Top of DATA TO EXAMINE

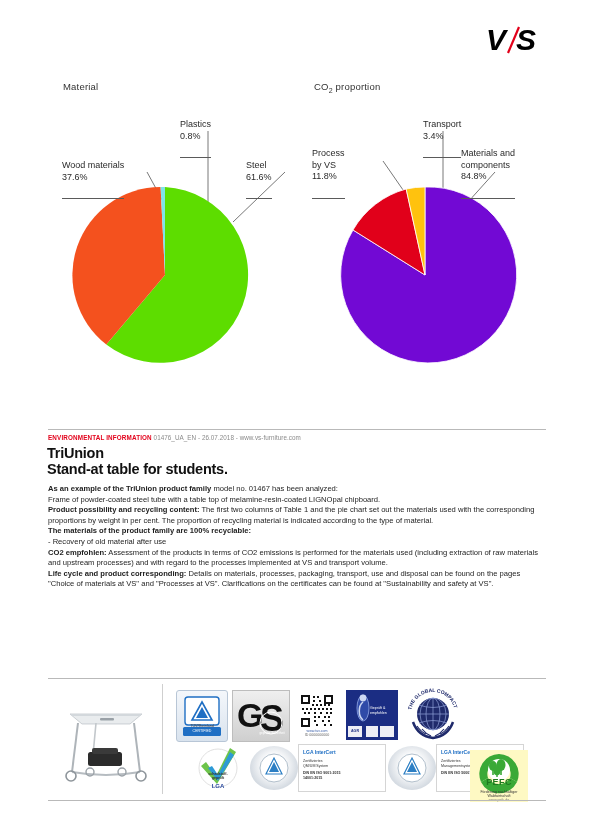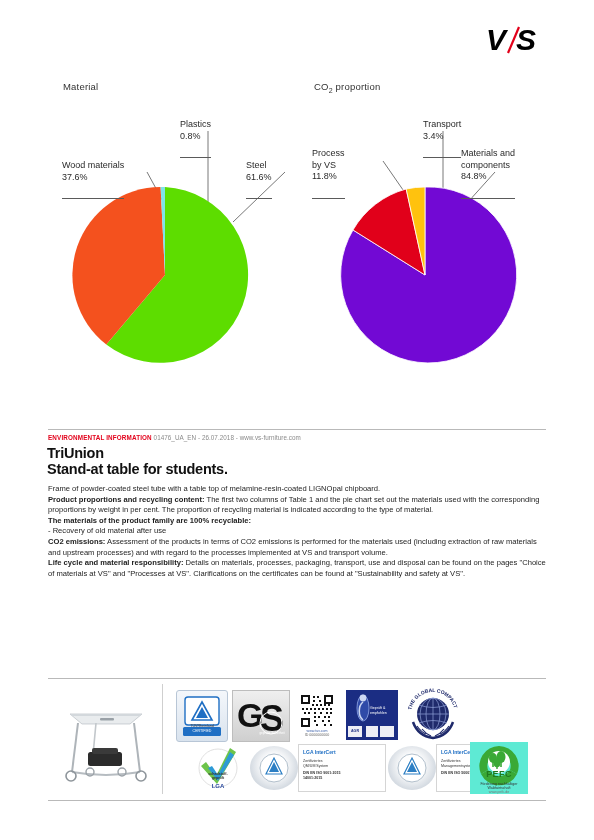--- a/index.html
+++ b/index.html
@@ -73,21 +73,21 @@
 
   #b-lga1{left:22px;top:58px;width:52px;height:50px;background:#fff;}
   #b-lgac1{left:80px;top:60px;width:48px;height:44px;
            background:radial-gradient(circle at 50% 45%,#ffffff 30%,#cfd6de 75%,#aab3bd 100%);
            border-radius:50%;}
   #b-cert1{left:128px;top:58px;width:86px;height:46px;background:#fff;border:0.7px solid #d5d5d5;}
   #b-lgac2{left:218px;top:60px;width:48px;height:44px;
            background:radial-gradient(circle at 50% 45%,#ffffff 30%,#cfd6de 75%,#aab3bd 100%);
            border-radius:50%;}
   #b-cert2{left:266px;top:58px;width:86px;height:46px;background:#fff;border:0.7px solid #d5d5d5;}
-  #b-pefc{left:300px;top:56px;width:58px;height:52px;background:#5eead4;}
+  #b-pefc{left:300px;top:64px;width:58px;height:52px;background:#fef9c3;}
 </style>
 </head>
 <body>
 
 <div class="page">
 
   <div class="logo">
     <svg viewBox="0 0 62 36" width="62" height="36" aria-hidden="true">
       <text x="0" y="28" font-family="Liberation Sans, sans-serif" font-size="30" font-weight="bold" font-style="italic" fill="#000">V</text>
       <text x="30" y="28" font-family="Liberation Sans, sans-serif" font-size="30" font-weight="bold" font-style="italic" fill="#000">S</text>
@@ -171,26 +171,27 @@
     <span class="ei">ENVIRONMENTAL INFORMATION</span>
     <span class="mi">01476_UA_EN - 26.07.2018 - www.vs-furniture.com</span>
   </div>
 
   <div class="doc-title">
     <span>TriUnion</span><br>
     <span>Stand-at table for students.</span>
   </div>
 
   <div class="body" id="body-copy">
+      <p><b>As an example of the TriUnion product family</b> model no. 01467 has been analyzed:</p>
       <p>Frame of powder-coated steel tube with a table top of melamine-resin-coated LIGNOpal chipboard.</p>
-      <p><b>Product proportions and recycling content:</b> The first two columns of Table 1 and the pie chart set out the materials used with the corresponding proportions by weight in per cent. The proportion of recycling material is indicated according to the type of material.</p>
+      <p><b>Product possibility and recycling content:</b> The first two columns of Table 1 and the pie chart set out the materials used with the corresponding proportions by weight in per cent. The proportion of recycling material is indicated according to the type of material.</p>
       <p><b>The materials of the product family are 100% recyclable:</b></p>
       <p>- Recovery of old material after use</p>
-      <p><b>CO2 emissions:</b> Assessment of the products in terms of CO2 emissions is performed for the materials used (including extraction of raw materials and upstream processes) and with regard to the processes implemented at VS and transport volume.</p>
-      <p><b>Life cycle and material responsibility:</b> Details on materials, processes, packaging, transport, use and disposal can be found on the pages "Choice of materials at VS" and "Processes at VS". Clarifications on the certificates can be found at "Sustainability and safety at VS".</p>
+      <p><b>CO2 empfohlen:</b> Assessment of the products in terms of CO2 emissions is performed for the materials used (including extraction of raw materials and upstream processes) and with regard to the processes implemented at VS and transport volume.</p>
+      <p><b>Life cycle and product corresponding:</b> Details on materials, processes, packaging, transport, use and disposal can be found on the pages "Choice of materials at VS" and "Processes at VS". Clarifications on the certificates can be found at "Sustainability and safety at VS".</p>
     </div>
 
   <div class="rule" id="rule-foot-top"></div>
 
   <div class="footer">
     <div class="foot-div" id="fd1"></div>
 
     <svg class="prod-photo" viewBox="0 0 100 96">
       <polygon points="14,22 86,22 74,32 26,32" fill="#e9ecee" stroke="#b9bfc4" stroke-width="0.7"></polygon>
       <polygon points="14,22 86,22 84,24 16,24" fill="#d3d8dc"></polygon>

Bottom of DATA TO EXAMINE

#### [WORK TO BE COMPLETED]
Among the entries, how many lines hold the word "performed"? Please answer with only that number.

#### [ANSWER SPACE]
2